Инвалид взъерепенился.
— Чего-о?! Ты на кого тянешь, Огрызина?!
Та не стала обсуждать с Хреноредьевым такие сложные проблемы, а просто спихнула его самого в подпол — так, вильнула слегка своим тюленьим хвостиком. И инвалид загремел! Так загремел, как сорок тысяч других инвалидов греметь не могут! Только минут через десять изнизу раздался его приглушенно-удивленный голос:
— Вот ето едрена-матрена! Извиняюсь, стало быть!
Приблудшего Бубу Чокнутого били все вместе. Даже соседи присоединились и отвешивали Бубе тумаки. Но тому, видно, было уже все равно. Да и Буба ли это был?! Никто так и не смог выяснить столь важный факт толком.
Длинный Джил сидел на земле, за хлевом, тихо подвывал — сокрушался, что не смог спасти папашу Пуго, а ведь знал, добром дело не кончится, и почему ему Бог не дал языка — он бы все им растолковал, все бы разъяснил.
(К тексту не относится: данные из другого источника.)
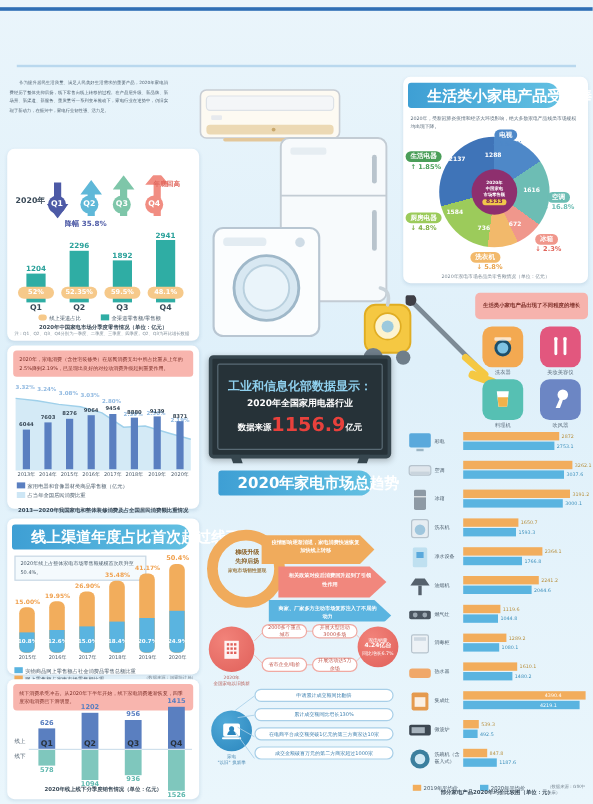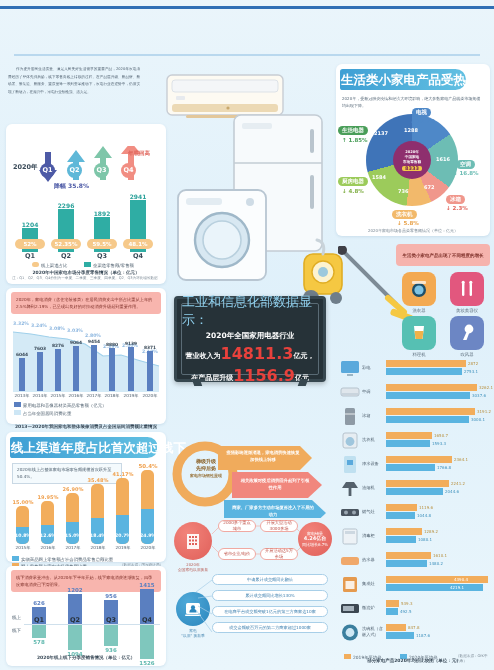--- a/index.html
+++ b/index.html
@@ -30,7 +30,7 @@
   .ribbon { position:relative; height:19px; border-radius:3px 12px 12px 3px;
     background:linear-gradient(90deg,#3e9fd4,#62c0e2);
     color:#fff; font-size:11.5px; font-weight:bold; line-height:19px;
-    padding-left:1px; white-space:nowrap; }
+    padding-left:16px; white-space:nowrap; }
   .ribbon.big { font-size:12.5px; height:21px; line-height:21px; }
 
   .note { font-size:4px; line-height:6.5px; color:#5a6b7a; }

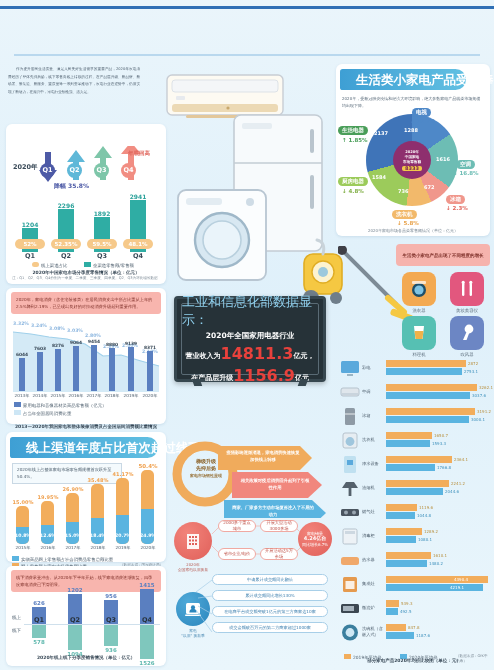--- a/index.html
+++ b/index.html
@@ -71,7 +71,7 @@
     box-shadow:0 2px 5px rgba(0,0,0,.25); }
   #tvbox .inner { position:absolute; inset:4px; border:1px solid #5a6b75; border-radius:2px;
     display:flex; flex-direction:column; align-items:center; justify-content:center; gap:2px; }
-  .tvline1 { font-size:13px; color:#8fd0ee; font-weight:normal; }
+  .tvline1 { font-size:10px; color:#8fd0ee; font-weight:bold; }
   .tvline2 { font-size:7.5px; color:#fff; font-weight:bold; }
   .tvline3 { font-size:7px; color:#fff; font-weight:bold; }
   .tvnum { color:#e8413c; font-size:16px; font-weight:bold; vertical-align:-1px; }

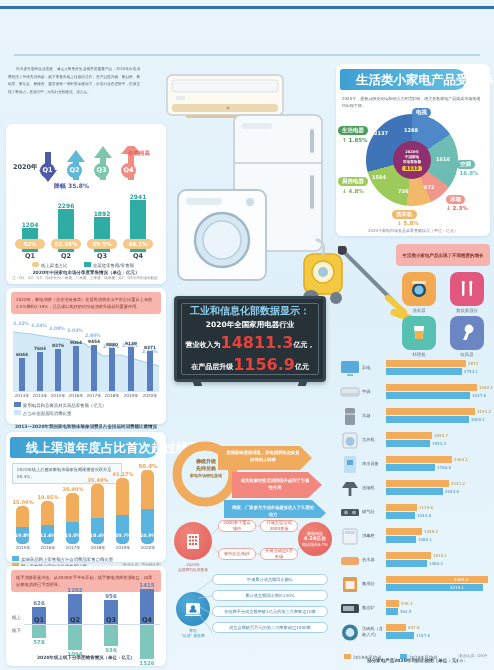--- a/index.html
+++ b/index.html
@@ -375,9 +375,6 @@
     <div class="inner">
       <div class="tvline1">工业和信息化部数据显示：</div>
       <div class="tvline2">2020年全国家用电器行业</div>
-      <div>
-        <span class="tvline3">营业收入为</span><span class="tvnum">14811.3</span><span class="tvline3">亿元，</span>
-      </div>
       <div>
         <span class="tvline3">在产品层升级</span><span class="tvnum">1156.9</span><span class="tvline3">亿元</span>
       </div>

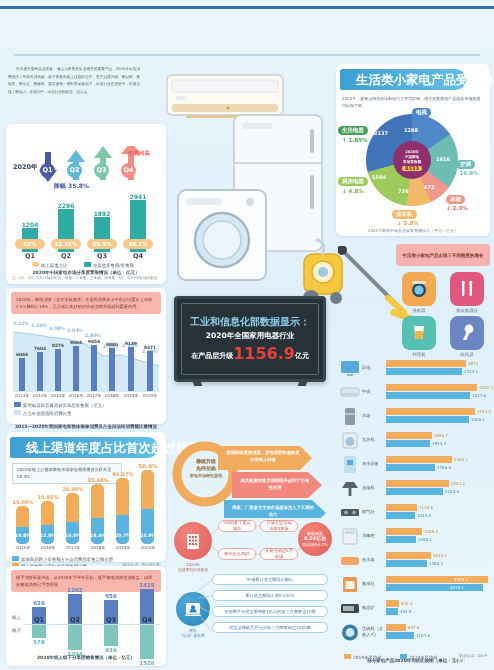--- a/index.html
+++ b/index.html
@@ -376,7 +376,7 @@
       <div class="tvline1">工业和信息化部数据显示：</div>
       <div class="tvline2">2020年全国家用电器行业</div>
       <div>
-        <span class="tvline3">在产品层升级</span><span class="tvnum">1156.9</span><span class="tvline3">亿元</span>
+        <span class="tvline3">数据来源</span><span class="tvnum">1156.9</span><span class="tvline3">亿元</span>
       </div>
     </div>
     <div class="tvfoot" style="left:16px;"></div>

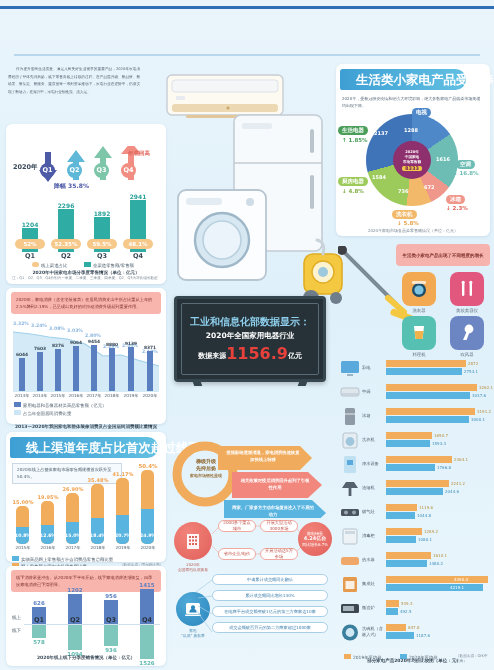--- a/index.html
+++ b/index.html
@@ -384,6 +384,7 @@
   </div>
 
   <div id="sec-trend">
+    <div class="ribbon big" style="margin:0 0 0 10px;width:128px;">2020年家电市场总趋势</div>
 
     <svg style="position:absolute;top:26px;left:0;" width="158" height="100">
       <circle cx="33" cy="56" r="28" fill="none" stroke="#f0ab5c" stroke-width="9"></circle>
Да поздно!
Пак тоже пришел к Эде. Он уже побывал на месте их с папанькой хижины. Но там было все выжжено — ни стен, ни заборчика, — ровненькая насыпь угольков да пепла. Куда еще деваться?!
Огрызина погрозила Паку кулаком.
— Гляди у меня, молокосос! Я те поугрожаю еще! — она была отходчивой бабой.
Бегемоту Коко сломали три руки. Но он не тужил.
— Заживет к следующему покаянию, братишки. Все ништяк!
Бубу он бить не стал — себе больней.
Трезвяк пришел последним. Он был возбужден до предела. Но страха в нем уже не было. Лицо горело. Брови грозно супились.
— Две трети поселка выжгли, суки! — сказал сходу.
— Ого! — подал голос из подпола Хреноредьев, — Едрит твою!
Остальные сидели с разинутыми ртами. Хотя и ждали погрома, но никто такой жестокости от туристов не ожидал, разве они виноваты в чем-то, посельчане-то! Ведь нет же, не виноваты! Хотя и кто разберет, может, провинились, сами того не ведая.
Бубу Чокнутого забросили в хлев. И его там со сладострастием вылизывали детеныши Эды Огрызины. Буба не сопротивлялся. Ему было все равно. Он лежал и вспоминал, как прекрасно жилось там, за барьером. Вколешь себе порцию ширева и балдеешь, витаешь в ином мире, в котором все прекрасно и сказочно, в котором существуют такие цвета и запахи, каких отродясь не водится на земле, в котором ни к чему жратва, выпивка, развлечения, бабы и, уж само собой, работа! А что здесь? Здесь все погано! И наплевать, что выжгли поселок! Выжгли, значит, его и надо было выжечь! Да не на две трети, как говорит этот недоумок Трезвяк, а полностью! Со всеми этими обалдуями! Так размышлял Буба Чокнутый, лежа в хлеву посреди выродков, слизывающих с него кровь. И от этих дум Бубе становилось легче.